Se rescataron a los muñequitos de “Transformers” de la mano de Steven Spielberg que produjo -pero no dirigió- la primera película en el 2007 y repite su papel en la muy exitosa continuación de este año, donde hay suficiente cantidad de explosiones, chicas bonitas y robots golpeándose mutuamente como para que la gente vaya a pasar un buen rato al cine, especialmente los padres treintañeros entusiasmados por mostrarle a sus hijos como los dibujitos que ellos veían en los 80 aparecen convertidos, magia de Hollywood, en inmensos y poderosos robots que poco y nada tienen que ver con los originales.

Hasbro, la empresa dueña de “Transformers”, ya vendió los derechos de “G.I.Joe”, un grupo de extravagantes soldados que luchaban contra una malvada organización llamada Cobra y promete, aliada con Universal, películas basadas en sus juegos de mesa Batalla naval -promocionada como una “aventura épica naval”- y Monopolio que sería dirigida por Ridley Scott.

Productos como estos se venden solos a un público nostálgico que recuerda las series y los juegos originales y puede imaginar, junto con estos estrenos, muchas otras franquicias desaprovechadas que pagaría por ver de nuevo.

Por ejemplo, el sábado en la noche, mientras nuestras mujeres nos miraban aburridas, preguntándose y preguntándonos cómo podíamos acordarnos de tantas cosas tan poco importantes, nos pasamos más de una hora con tres amigos recordando los nombres de todos los personajes de “Los halcones galácticos” (estaba Niño de cobre, Acerina y Acerino, El Vaquero, Telescopio, Monstruon, el esclavo “chi chi, amo”, Artillero…) y otras series que habíamos visto de chicos y de las que sabíamos mucho más de lo que nunca confesaríamos en público.

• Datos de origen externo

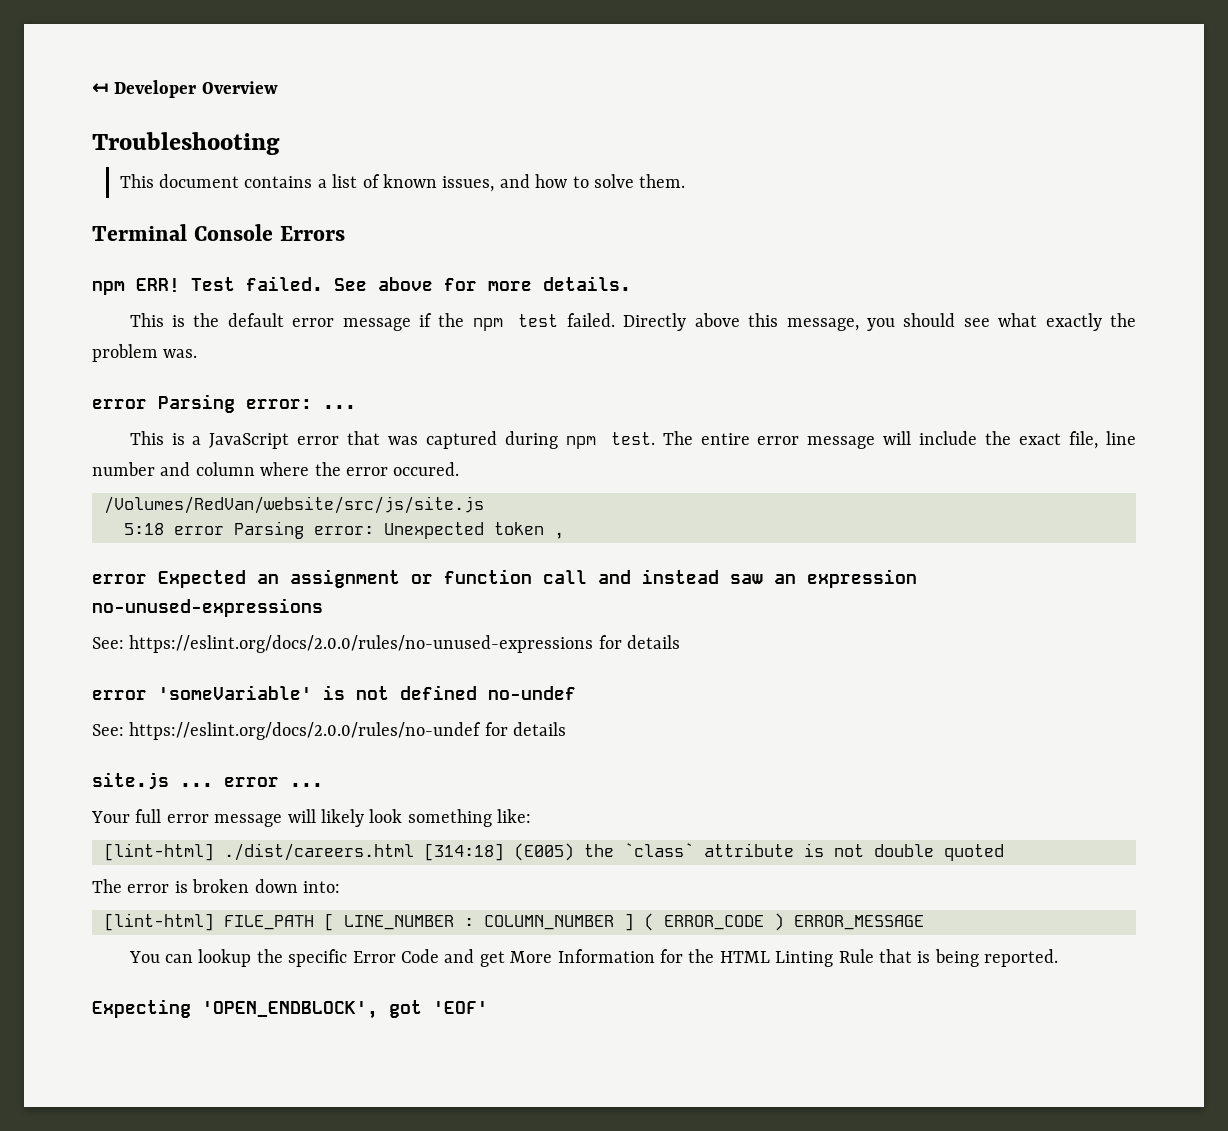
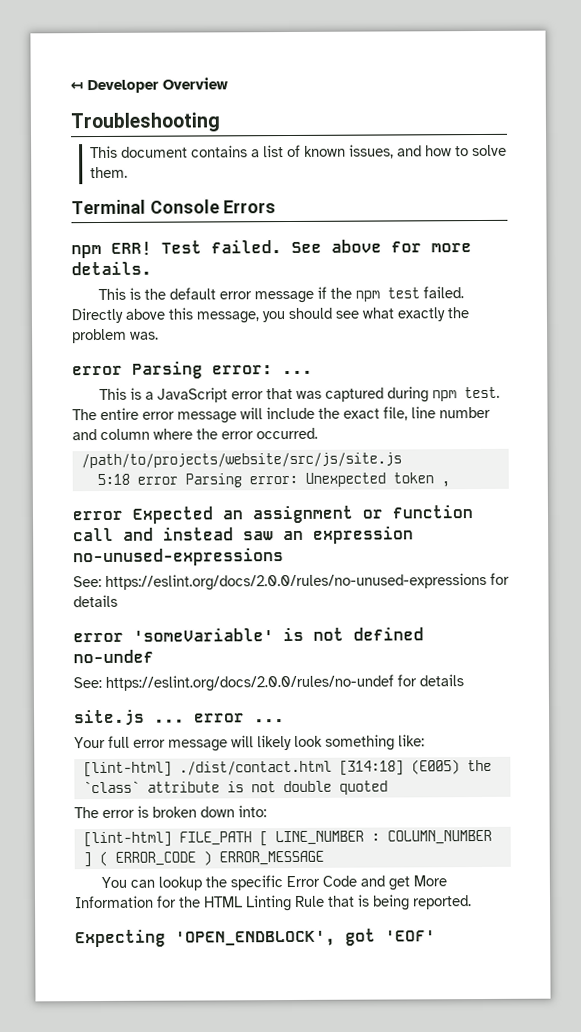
[393,462,460,476] [104,496,484,514] occured. // /Volumes/RedVan/website/src/js/site.js -> [256,427,318,440] [80,452,402,469] occurred. // /path/to/projects/website/src/js/site.js
[224,843,414,861] ./dist/careers.html -> [178,760,332,776] ./dist/contact.html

Recordé “Manimal”, “Thundercats” y “Lobo del aire”, Hernán prefería “He-Man”aunque no le gustaba la versión femenina que repetía personajes y situaciones y se vendía como “She-Ra” y Fernando disfrutaba con Rambo y sus muñecos que, para esa época, eran, junto a los de “G.I.Joe” los que más y mejores armas traían. Hollywood ha optado por aprovechar esa nostalgia que todos sentimos aunque sólo la confesemos entre amigos íntimos, llenos de pizza y cerveza por un pasado donde éramos más inocentes y nuestras abuelas nos compraban los muñecos que salían por la pantalla, muchos de los cuales eran comercializados por Mattel, una marca que aprendimos a memorizar como atributo de calidad y altos precios.

Veinte años después, los productores quieren vendernos, no simples muñequitos sino trilogías completas sobre ellos porque saben que conocemos el producto y arrastramos al cine con nuestras familias para rememorar un pasado que sigue dándonos, más allá de sus falencias obvias -esas tramas repetidas, esos malos tan malos, esos héroes estudiadamente monolíticos y algo estúpidos-, una maravillosa sensación de nostalgia, de tiempo irrecuperable, donde todo parecía más simple que Ray Bradbury convirtió en la materia prima de sus mejores cuentos y al que Hollywood suele recurrir en épocas desesperadas como esta, donde los buenos guiones faltan es mejor llenar la pantalla con actores jóvenes y desconocidos en historias que ya están escritas y sólo se actualizan con chicas bonitas y voluptuosas como la nueva estrella mediática, Megan Fox y grandes efectos especiales.